Records from a dataset

──────────────────────────────

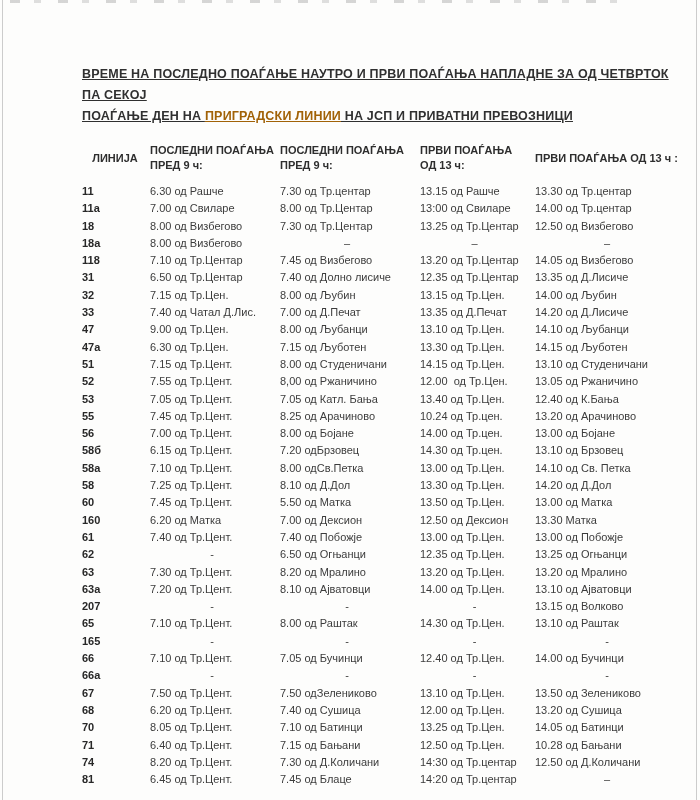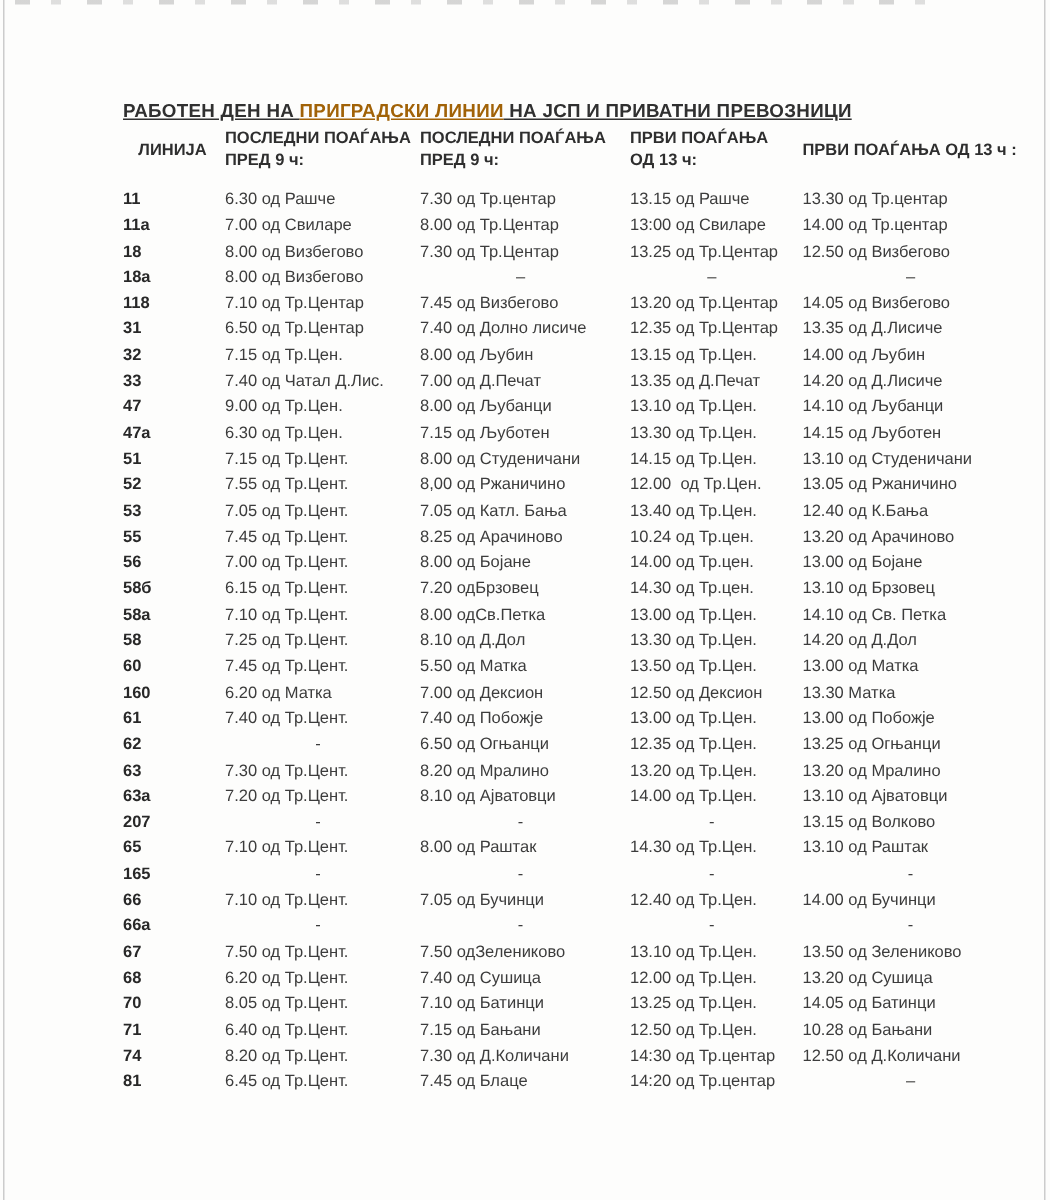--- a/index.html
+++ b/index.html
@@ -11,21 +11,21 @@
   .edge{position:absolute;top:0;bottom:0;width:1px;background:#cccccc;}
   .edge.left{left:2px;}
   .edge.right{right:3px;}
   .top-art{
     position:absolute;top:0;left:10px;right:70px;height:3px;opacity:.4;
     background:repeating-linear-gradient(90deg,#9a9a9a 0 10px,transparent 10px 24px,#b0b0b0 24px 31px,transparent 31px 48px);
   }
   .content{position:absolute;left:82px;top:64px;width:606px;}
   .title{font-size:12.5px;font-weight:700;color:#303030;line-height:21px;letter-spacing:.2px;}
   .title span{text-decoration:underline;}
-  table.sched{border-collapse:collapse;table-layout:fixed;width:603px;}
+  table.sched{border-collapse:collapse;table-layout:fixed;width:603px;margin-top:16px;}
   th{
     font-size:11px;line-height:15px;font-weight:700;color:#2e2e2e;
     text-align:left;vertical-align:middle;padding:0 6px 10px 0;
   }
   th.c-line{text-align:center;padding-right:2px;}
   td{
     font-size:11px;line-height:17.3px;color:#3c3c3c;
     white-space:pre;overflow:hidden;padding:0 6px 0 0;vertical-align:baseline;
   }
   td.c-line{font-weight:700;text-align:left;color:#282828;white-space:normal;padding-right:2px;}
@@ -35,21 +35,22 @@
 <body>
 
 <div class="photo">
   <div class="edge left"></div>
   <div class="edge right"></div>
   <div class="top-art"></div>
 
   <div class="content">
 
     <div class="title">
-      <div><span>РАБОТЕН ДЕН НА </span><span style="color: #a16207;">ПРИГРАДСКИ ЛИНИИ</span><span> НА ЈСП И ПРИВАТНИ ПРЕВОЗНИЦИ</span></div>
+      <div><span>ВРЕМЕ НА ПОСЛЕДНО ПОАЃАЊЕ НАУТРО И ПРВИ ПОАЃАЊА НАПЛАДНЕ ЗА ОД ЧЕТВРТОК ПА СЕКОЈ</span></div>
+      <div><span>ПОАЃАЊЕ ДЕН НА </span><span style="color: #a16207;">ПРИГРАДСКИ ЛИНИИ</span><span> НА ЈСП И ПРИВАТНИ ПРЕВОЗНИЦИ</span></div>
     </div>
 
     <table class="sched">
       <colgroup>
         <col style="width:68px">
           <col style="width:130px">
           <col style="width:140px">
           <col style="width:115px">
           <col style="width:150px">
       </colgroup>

──────────────────────────────

## Directions
The expected result is the data above in exact form, free of pictures.

## Exercise response
--- a/index.html
+++ b/index.html
@@ -11,21 +11,21 @@
   .edge{position:absolute;top:0;bottom:0;width:1px;background:#cccccc;}
   .edge.left{left:2px;}
   .edge.right{right:3px;}
   .top-art{
     position:absolute;top:0;left:10px;right:70px;height:3px;opacity:.4;
     background:repeating-linear-gradient(90deg,#9a9a9a 0 10px,transparent 10px 24px,#b0b0b0 24px 31px,transparent 31px 48px);
   }
   .content{position:absolute;left:82px;top:64px;width:606px;}
   .title{font-size:12.5px;font-weight:700;color:#303030;line-height:21px;letter-spacing:.2px;}
   .title span{text-decoration:underline;}
-  table.sched{border-collapse:collapse;table-layout:fixed;width:603px;}
+  table.sched{border-collapse:collapse;table-layout:fixed;width:603px;margin-top:16px;}
   th{
     font-size:11px;line-height:15px;font-weight:700;color:#2e2e2e;
     text-align:left;vertical-align:middle;padding:0 6px 10px 0;
   }
   th.c-line{text-align:center;padding-right:2px;}
   td{
     font-size:11px;line-height:17.3px;color:#3c3c3c;
     white-space:pre;overflow:hidden;padding:0 6px 0 0;vertical-align:baseline;
   }
   td.c-line{font-weight:700;text-align:left;color:#282828;white-space:normal;padding-right:2px;}
@@ -35,21 +35,22 @@
 <body>
 
 <div class="photo">
   <div class="edge left"></div>
   <div class="edge right"></div>
   <div class="top-art"></div>
 
   <div class="content">
 
     <div class="title">
-      <div><span>РАБОТЕН ДЕН НА </span><span style="color: #a16207;">ПРИГРАДСКИ ЛИНИИ</span><span> НА ЈСП И ПРИВАТНИ ПРЕВОЗНИЦИ</span></div>
+      <div><span>ВРЕМЕ НА ПОСЛЕДНО ПОАЃАЊЕ НАУТРО И ПРВИ ПОАЃАЊА НАПЛАДНЕ ЗА ОД ЧЕТВРТОК ПА СЕКОЈ</span></div>
+      <div><span>ПОАЃАЊЕ ДЕН НА </span><span style="color: #a16207;">ПРИГРАДСКИ ЛИНИИ</span><span> НА ЈСП И ПРИВАТНИ ПРЕВОЗНИЦИ</span></div>
     </div>
 
     <table class="sched">
       <colgroup>
         <col style="width:68px">
           <col style="width:130px">
           <col style="width:140px">
           <col style="width:115px">
           <col style="width:150px">
       </colgroup>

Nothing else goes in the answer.